Assigned task: Under this line are the records; write out word for word the part that begins at the line containing "GREEN Commit: 06ceb8d" and ends at the line containing "for CI Validation", and no more.

(Difference listings)
:::::
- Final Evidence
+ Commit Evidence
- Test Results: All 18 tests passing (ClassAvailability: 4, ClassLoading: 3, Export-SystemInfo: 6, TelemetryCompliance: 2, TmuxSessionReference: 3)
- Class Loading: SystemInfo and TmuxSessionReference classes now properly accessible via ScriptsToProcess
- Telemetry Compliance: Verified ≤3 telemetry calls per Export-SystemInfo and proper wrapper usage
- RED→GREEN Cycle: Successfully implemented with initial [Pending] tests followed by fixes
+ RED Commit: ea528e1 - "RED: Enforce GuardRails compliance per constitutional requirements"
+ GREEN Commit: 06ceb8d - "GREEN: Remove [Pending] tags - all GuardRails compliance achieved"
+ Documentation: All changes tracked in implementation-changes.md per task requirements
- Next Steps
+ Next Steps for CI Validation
:::::
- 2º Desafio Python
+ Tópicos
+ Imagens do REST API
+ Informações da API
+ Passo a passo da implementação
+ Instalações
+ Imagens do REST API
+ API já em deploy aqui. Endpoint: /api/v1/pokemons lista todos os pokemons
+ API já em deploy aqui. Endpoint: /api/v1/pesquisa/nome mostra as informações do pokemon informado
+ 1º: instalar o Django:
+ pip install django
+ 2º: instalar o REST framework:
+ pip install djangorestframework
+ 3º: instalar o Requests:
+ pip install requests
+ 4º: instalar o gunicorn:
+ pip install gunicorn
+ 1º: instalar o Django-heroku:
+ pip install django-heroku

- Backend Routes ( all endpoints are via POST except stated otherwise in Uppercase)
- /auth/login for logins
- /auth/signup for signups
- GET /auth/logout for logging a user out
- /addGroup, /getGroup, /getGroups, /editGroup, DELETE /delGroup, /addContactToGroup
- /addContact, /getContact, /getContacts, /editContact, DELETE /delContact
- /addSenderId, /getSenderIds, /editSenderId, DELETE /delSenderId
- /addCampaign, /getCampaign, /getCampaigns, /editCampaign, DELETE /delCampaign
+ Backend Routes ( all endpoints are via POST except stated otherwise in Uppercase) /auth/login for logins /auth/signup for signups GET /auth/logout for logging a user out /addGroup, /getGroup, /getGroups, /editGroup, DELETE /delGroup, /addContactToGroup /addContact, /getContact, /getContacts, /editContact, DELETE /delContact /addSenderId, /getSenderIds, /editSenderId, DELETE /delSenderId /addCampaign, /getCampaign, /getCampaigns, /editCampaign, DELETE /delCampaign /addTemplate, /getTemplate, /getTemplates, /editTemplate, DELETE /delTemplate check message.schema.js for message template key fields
:::::
Exercise result:
+ GREEN Commit: 06ceb8d - "GREEN: Remove [Pending] tags - all GuardRails compliance achieved"
+ Documentation: All changes tracked in implementation-changes.md per task requirements
- Next Steps
+ Next Steps for CI Validation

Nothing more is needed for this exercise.